Since its inception, Ambient Church has produced shows that draw heavily from Kranky's deep roster. As a label that's ushered in some of the biggest, most influential acts in experimental and ambient music over the past quarter-century, Kranky knows the crucial nature of finding the right space for an artist's sound.

"[Venue] is absolutely important," says Kranky publicist Brian Foote. "It can change the whole thing, in particular for textural or ambient music. In a typical venue space, it's either so small that you're like, 'Well, there's nobody here to see it,' or there's chatting going on at the bar, and it breaks the spell almost instantly."

The Portland shows will include a cascade of Oregon talent at various stages in their careers. There's Mary Sutton, who performs under the name Saloli, whose debut The Deep End is understated and hypnotic in its loop-heavy beauty. While Sutton is a new name to Kranky, mainstays like Valet, Strategy and Grouper represent the foundation of ambient and experimental music in the Northwest.

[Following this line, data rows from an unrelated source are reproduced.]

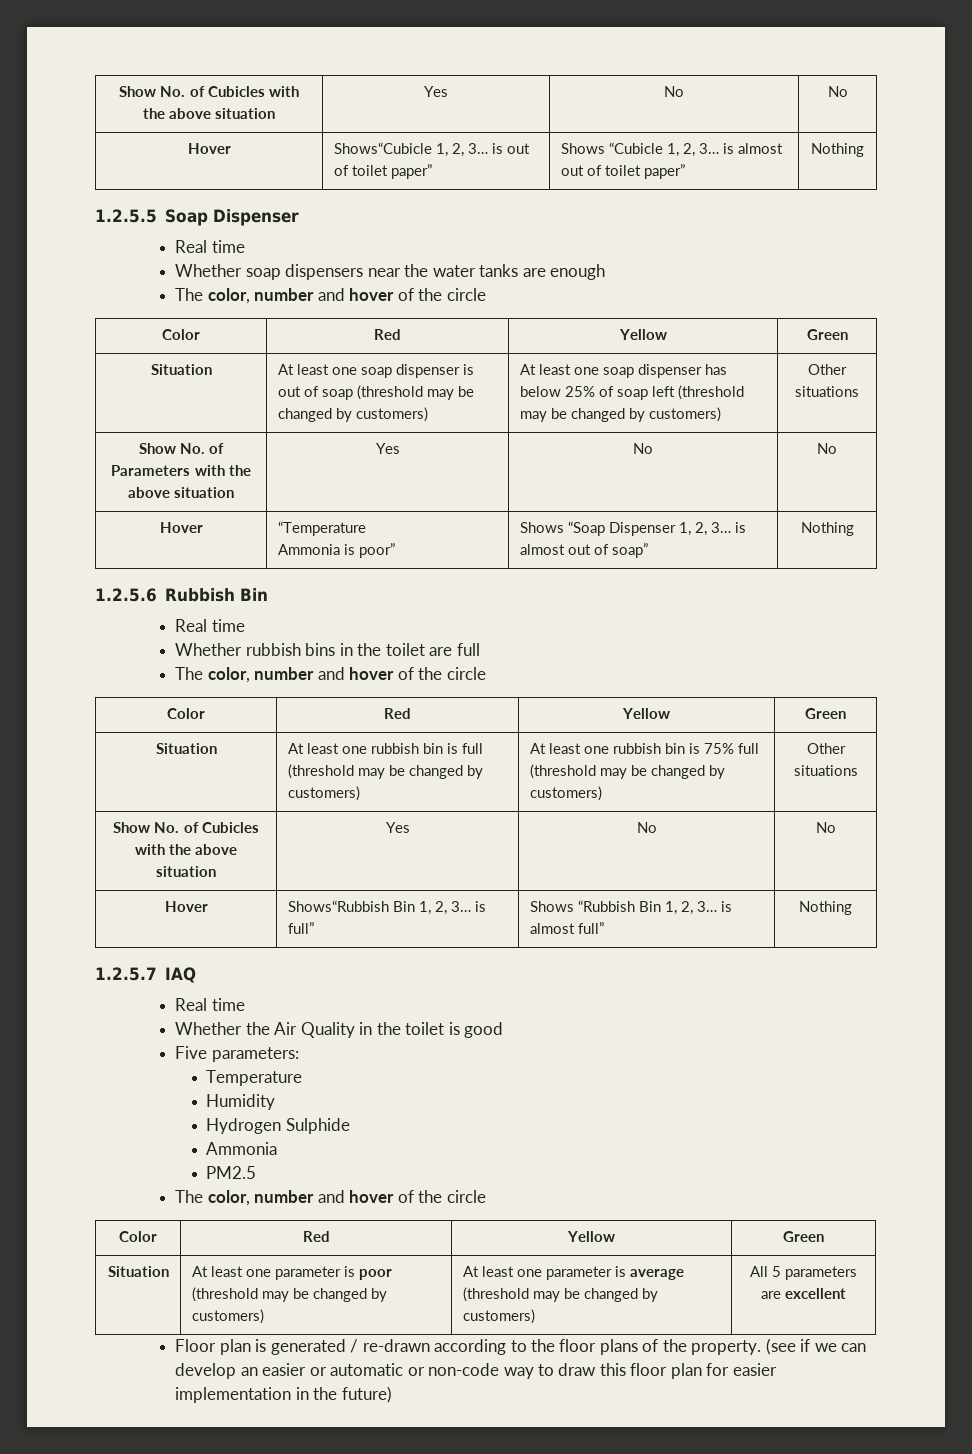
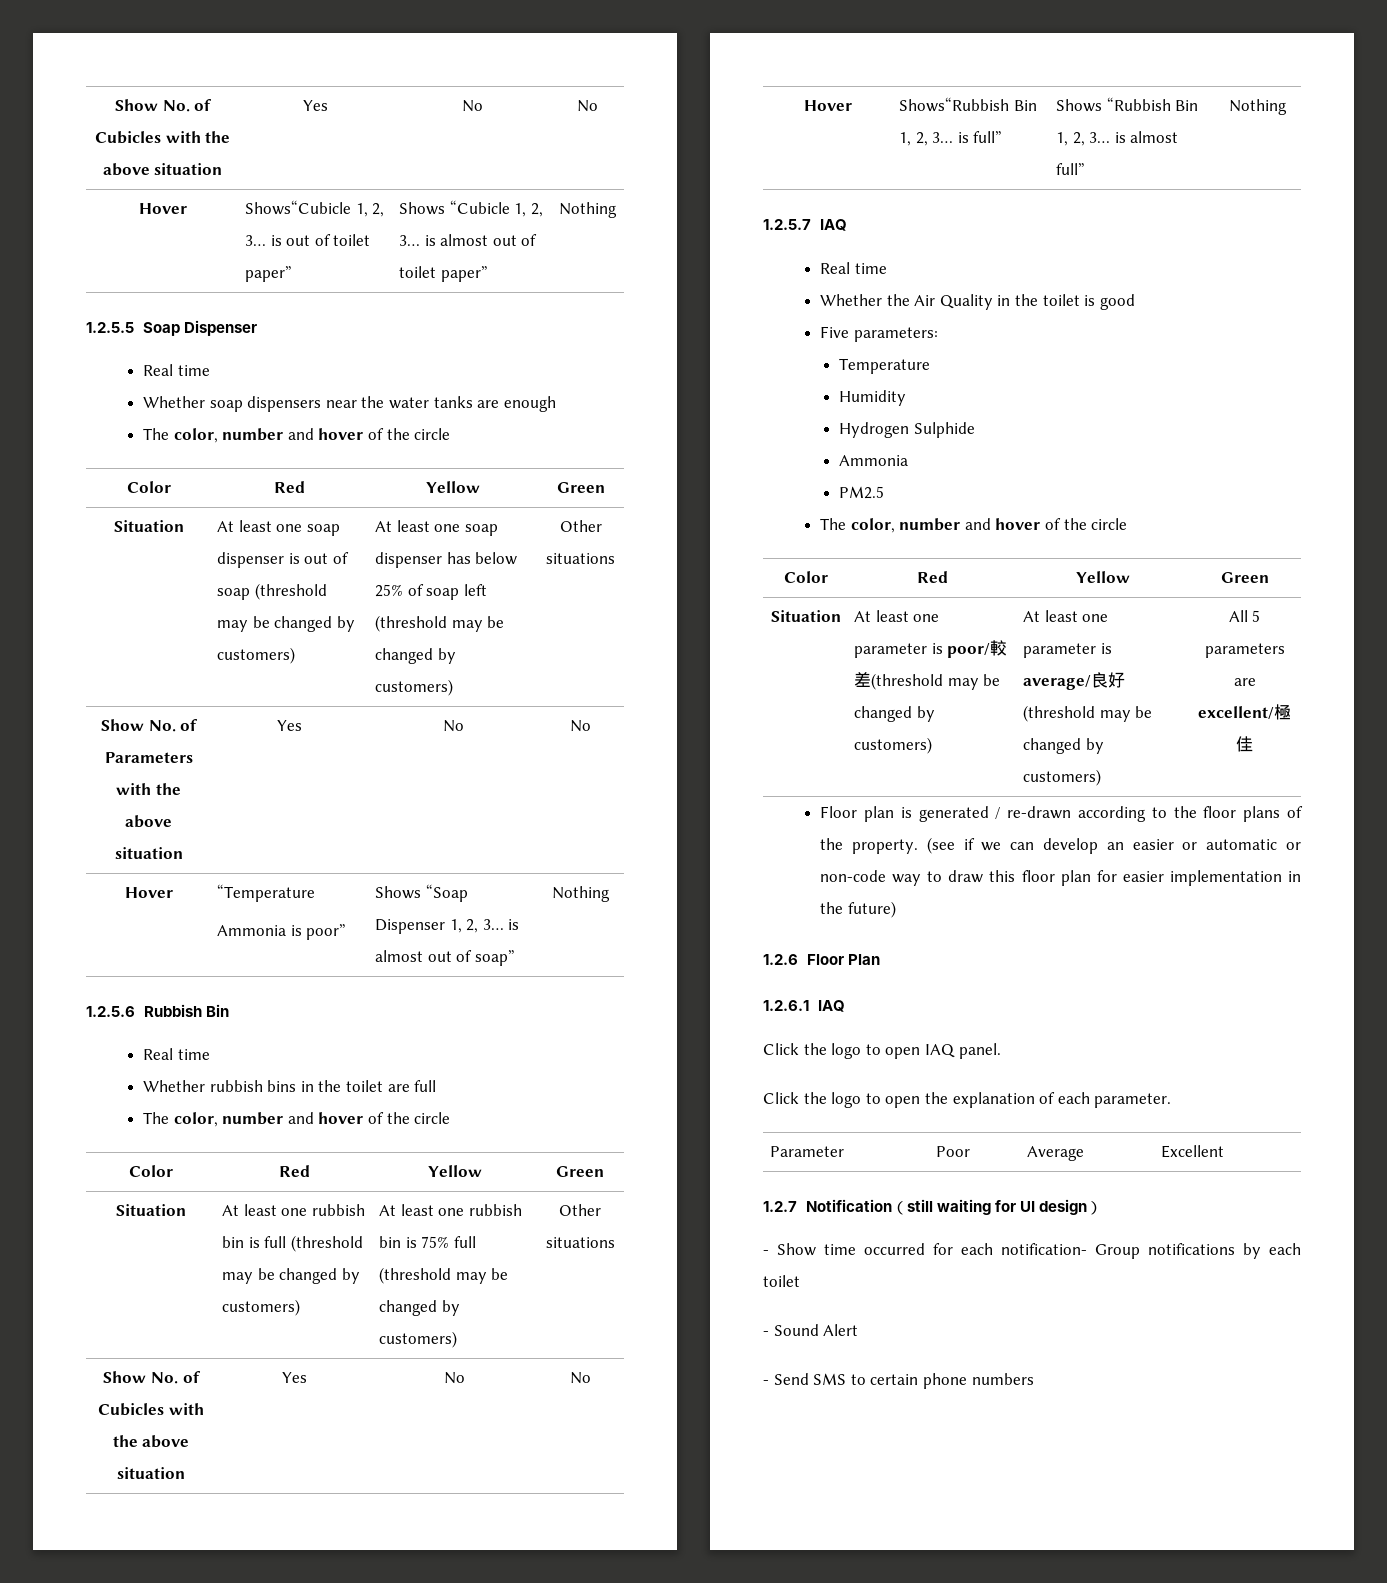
- Situation | At least one parameter is poor (threshold may be changed by customers) | At least one parameter is average (threshold may be changed by customers) | All 5 parameters are excellent
+ Situation | At least one parameter is poor/較差(threshold may be changed by customers) | At least one parameter is average/良好(threshold may be changed by customers) | All 5 parameters are excellent/極佳
+ 1.2.6 Floor Plan
+ 1.2.6.1 IAQ
+ Click the logo to open IAQ panel.
+ Click the logo to open the explanation of each parameter.
+ Parameter | Poor | Average | Excellent
+ 1.2.7 Notification（still waiting for UI design）
+ - Show time occurred for each notification- Group notifications by each toilet
+ - Sound Alert
+ - Send SMS to certain phone numbers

For Portland veteran Honey Owens, who plays under the Valet moniker, playing in a church allows her music  to be complemented by the silence.

"Let's say you're in a busy restaurant and all these sounds are happening at once. Altogether, that becomes its own sound of 'busy restaurant,' and you're not really tuning in to the nuance of like a spoon hitting a pot—it all just flows together," Owens says. "It's cool to have opportunities to play in quiet spaces so that your sounds can become alive with their own essence."

SEE IT: Ambient Church is at First Congregational United Church of Portland, 1126 SW Park Ave., 8 pm Friday-Saturday, Nov. 16-17. $40 two-day pass. All ages.